---------- MATERIAL FOR THE TASK

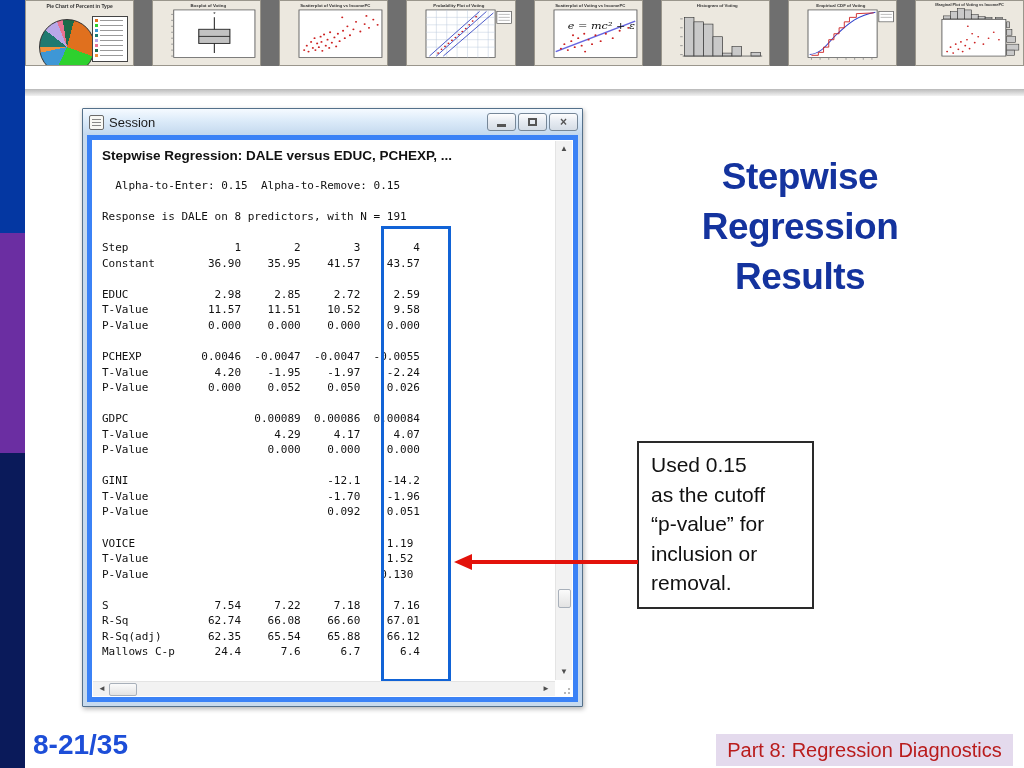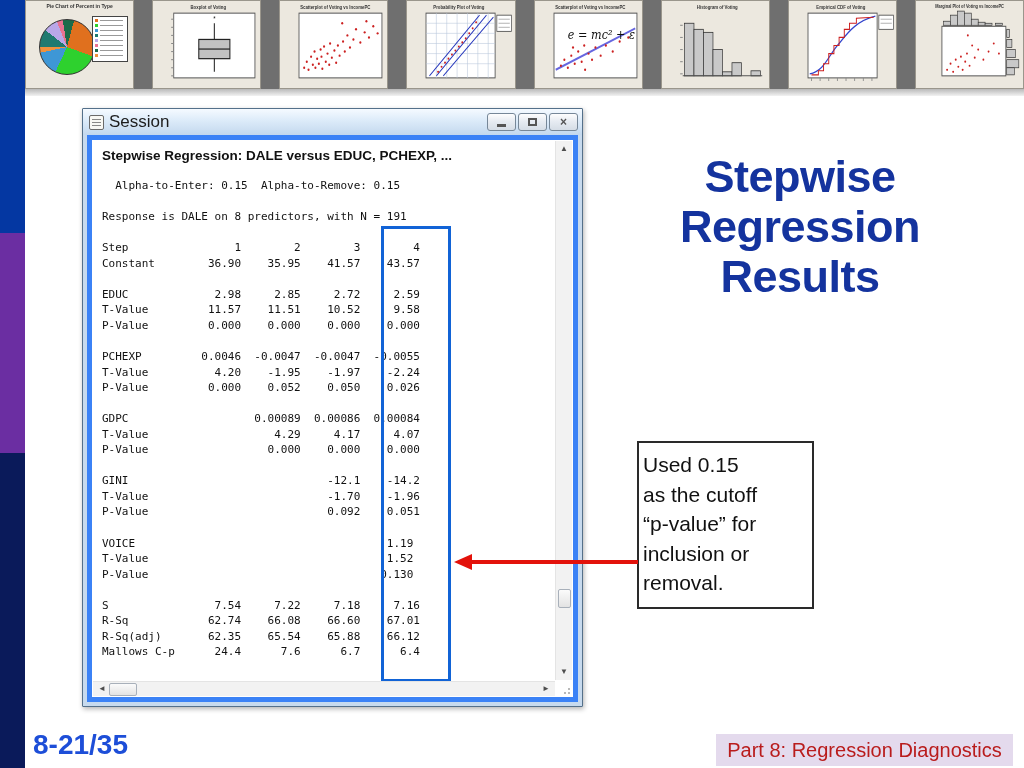"e = mc² + ε" .filmstrip { height: 89px -> 66px }
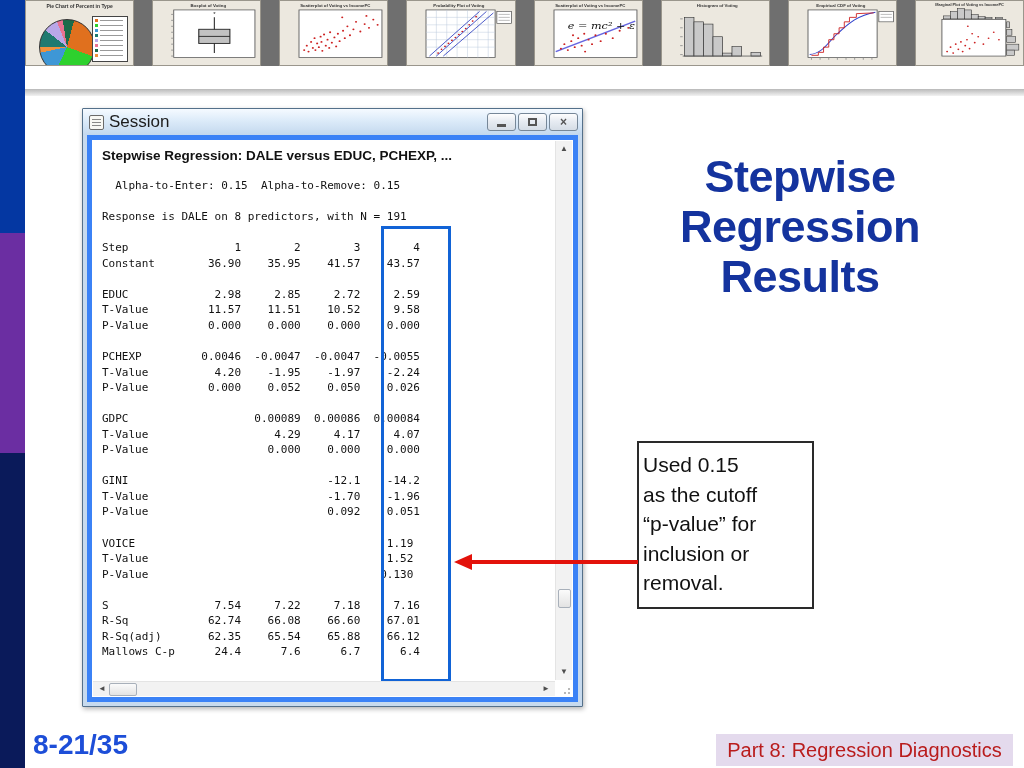"Session" .title-text { font-size: 17px -> 13px }
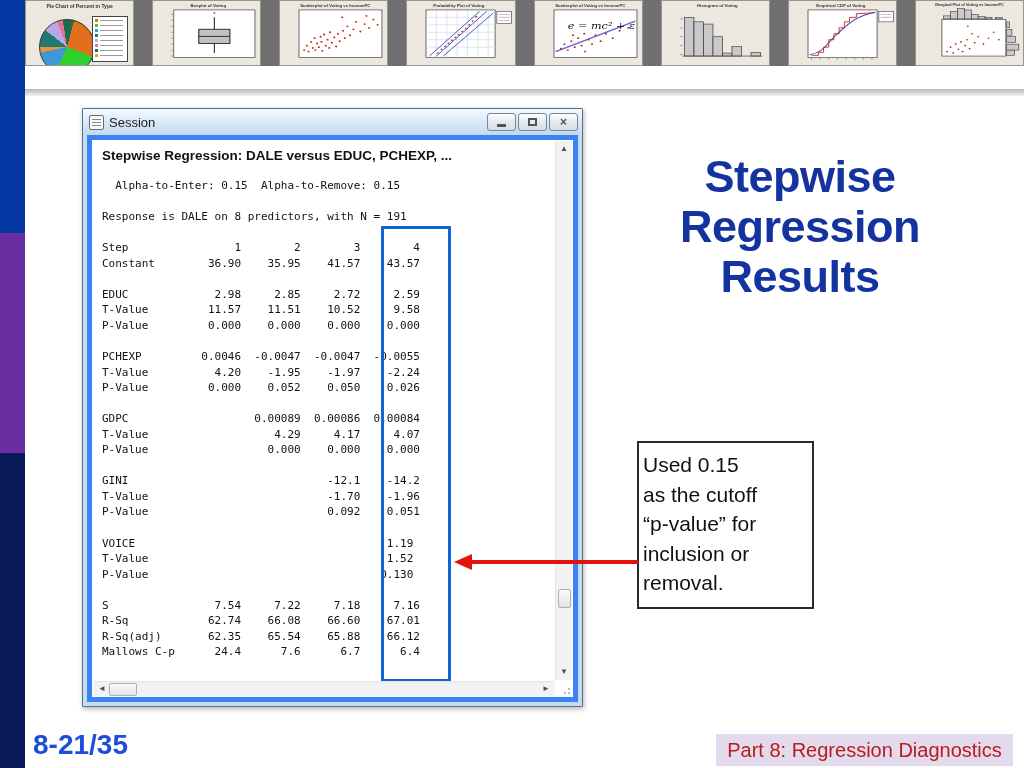"Stepwise" .slide-title { font-size: 45px -> 37px }
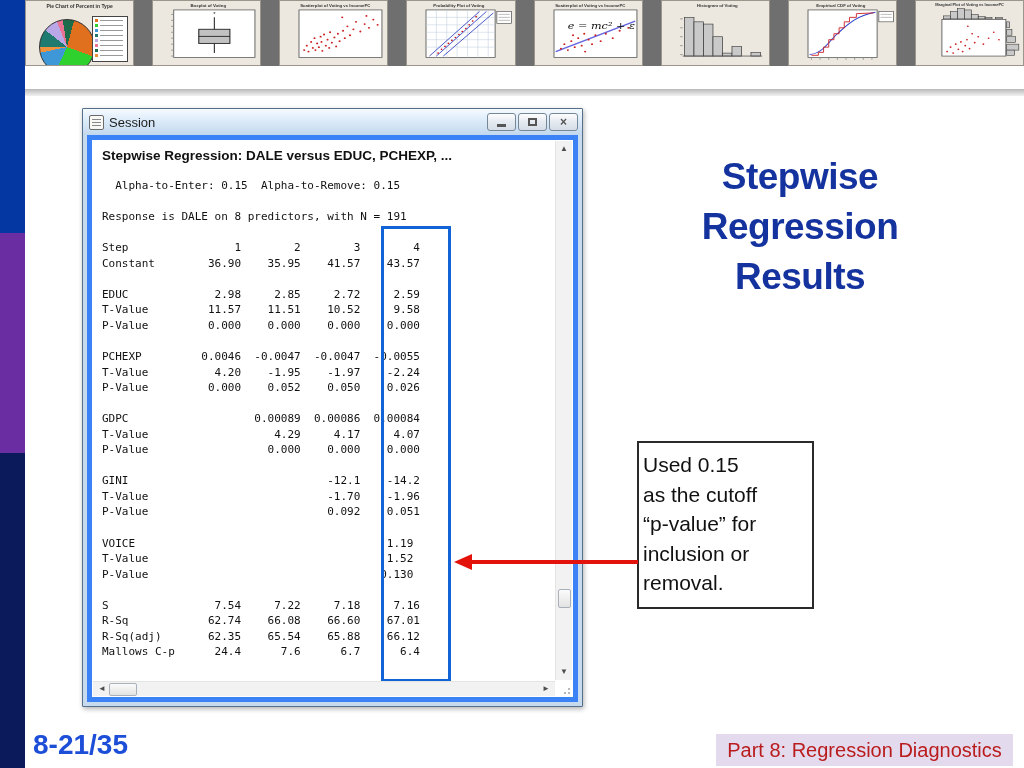"Used 0.15" .callout-box { padding: 7px 0 0 4px -> 7px 0 0 12px }
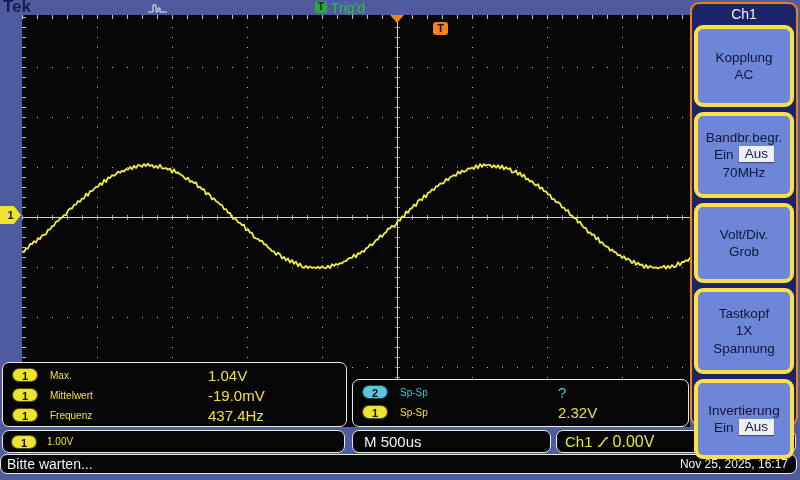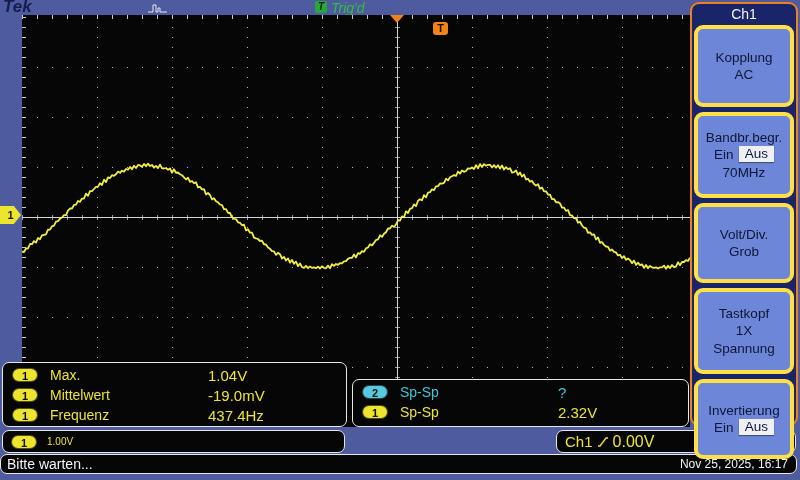"Tek" .top-bar { font-style: italic -> none }
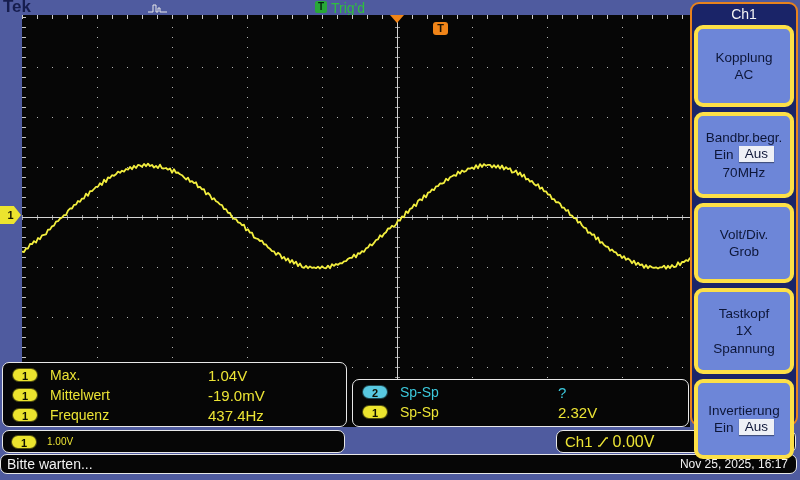"Max." .meas-label { font-size: 14px -> 10px }
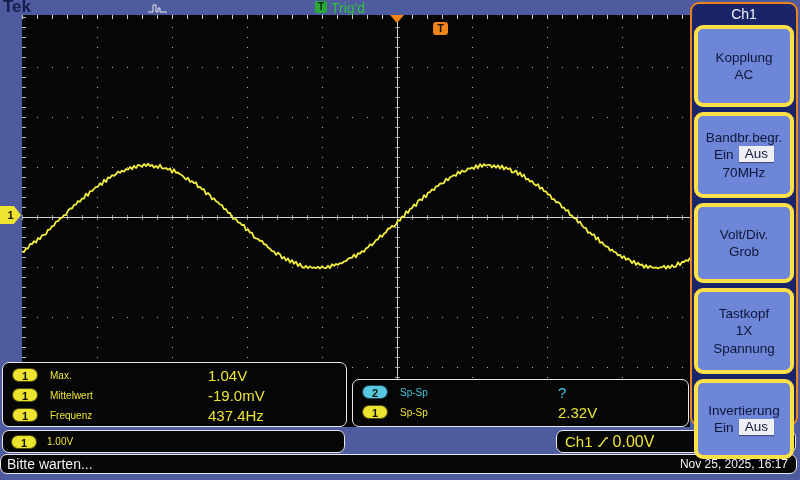"M 500us" div.ro-box { html: none -> <div> <span>M 500us</span> </div> }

--------------------

Return exactly the lines from the one containing "font-size: 17px ->" through the end of the records, leaving out every picture.

_EXERCISE OUTPUT_.
"Session" .title-text { font-size: 17px -> 13px }
"Stepwise" .slide-title { font-size: 45px -> 37px }
"Used 0.15" .callout-box { padding: 7px 0 0 4px -> 7px 0 0 12px }
"Tek" .top-bar { font-style: italic -> none }
"Max." .meas-label { font-size: 14px -> 10px }
"M 500us" div.ro-box { html: none -> <div> <span>M 500us</span> </div> }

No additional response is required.